Screenshot and code edit data
┏━━

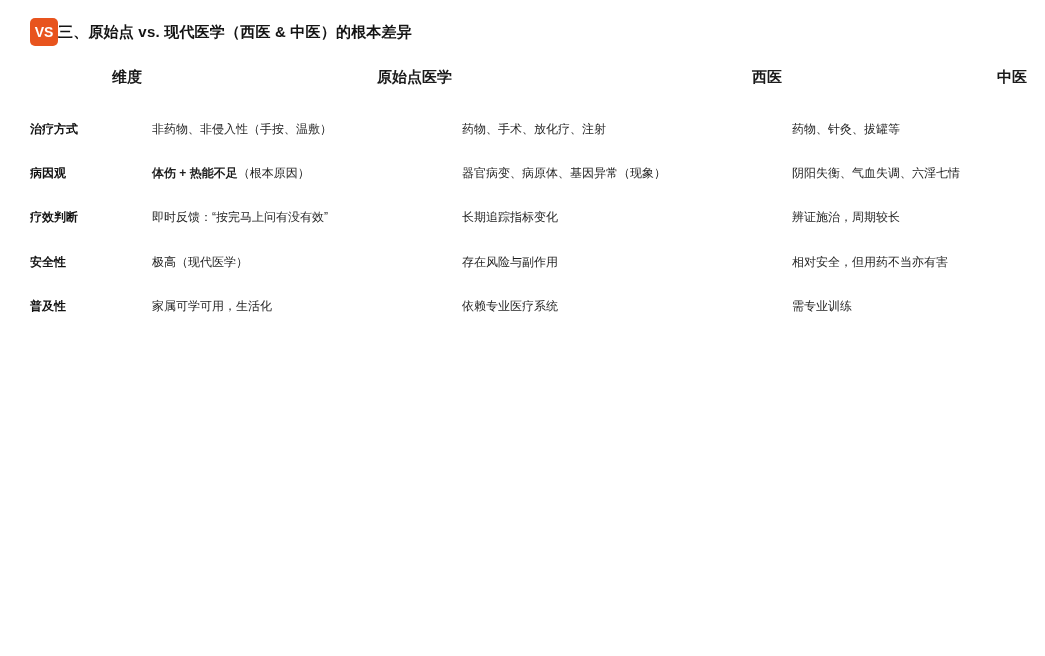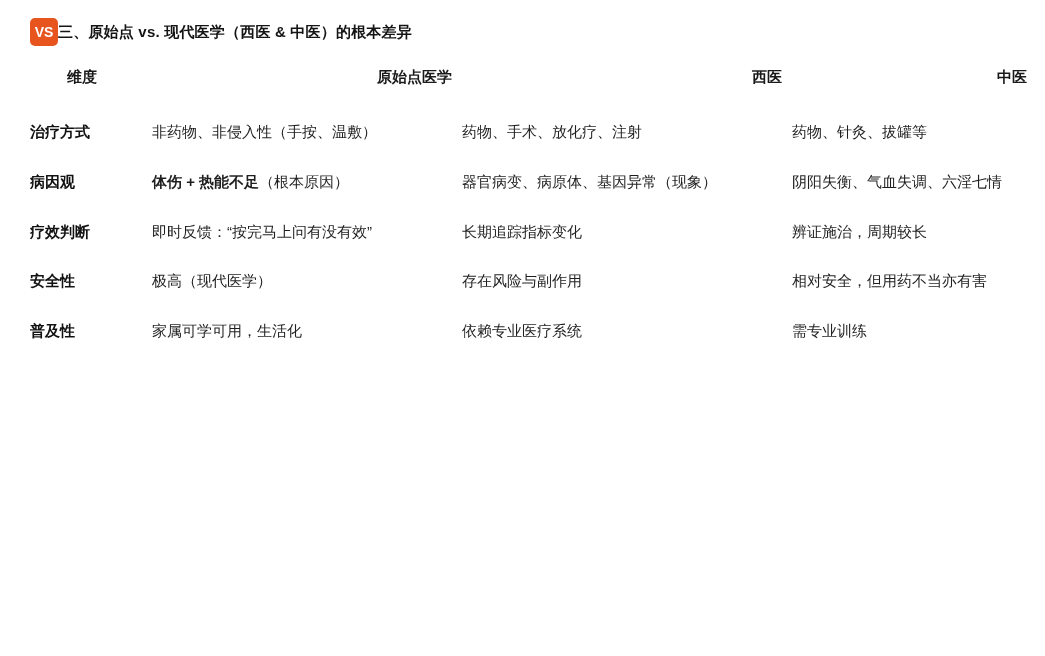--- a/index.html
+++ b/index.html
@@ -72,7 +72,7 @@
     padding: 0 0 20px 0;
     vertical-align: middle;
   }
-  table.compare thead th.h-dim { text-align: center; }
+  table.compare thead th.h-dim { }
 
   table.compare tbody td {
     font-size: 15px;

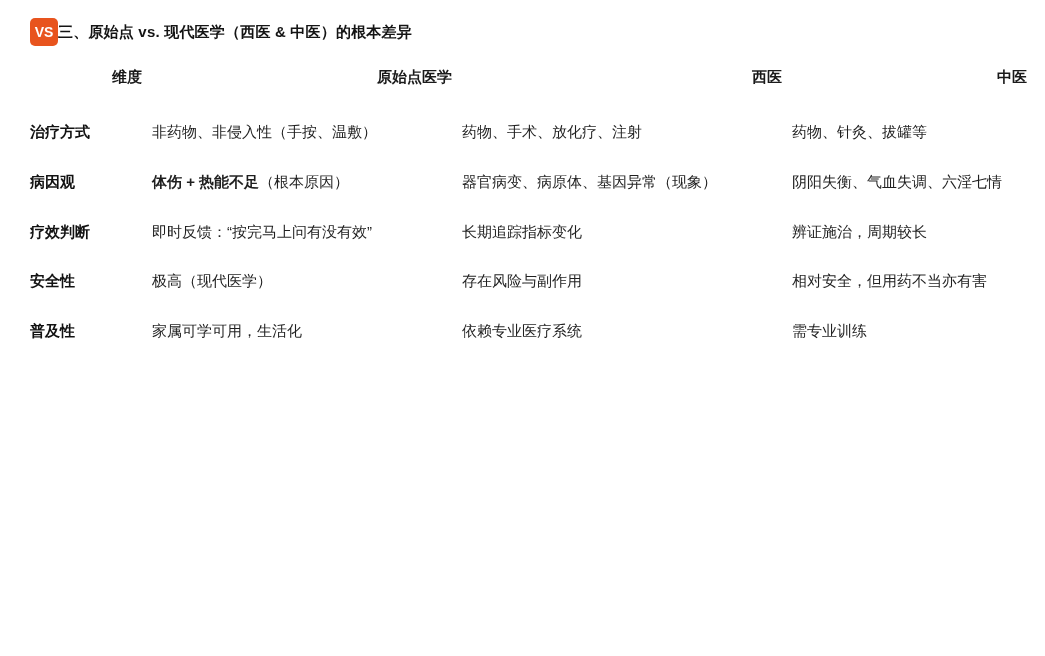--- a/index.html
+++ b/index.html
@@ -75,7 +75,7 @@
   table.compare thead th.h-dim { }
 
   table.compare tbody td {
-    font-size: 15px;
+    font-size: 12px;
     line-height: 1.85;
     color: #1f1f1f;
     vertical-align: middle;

┗━━

What you need to do:
In your copy, omit the pictures and restate every line of the data word for word.

Result of this task:
--- a/index.html
+++ b/index.html
@@ -72,7 +72,7 @@
     padding: 0 0 20px 0;
     vertical-align: middle;
   }
-  table.compare thead th.h-dim { text-align: center; }
+  table.compare thead th.h-dim { }
 
   table.compare tbody td {
     font-size: 15px;

--- a/index.html
+++ b/index.html
@@ -75,7 +75,7 @@
   table.compare thead th.h-dim { }
 
   table.compare tbody td {
-    font-size: 15px;
+    font-size: 12px;
     line-height: 1.85;
     color: #1f1f1f;
     vertical-align: middle;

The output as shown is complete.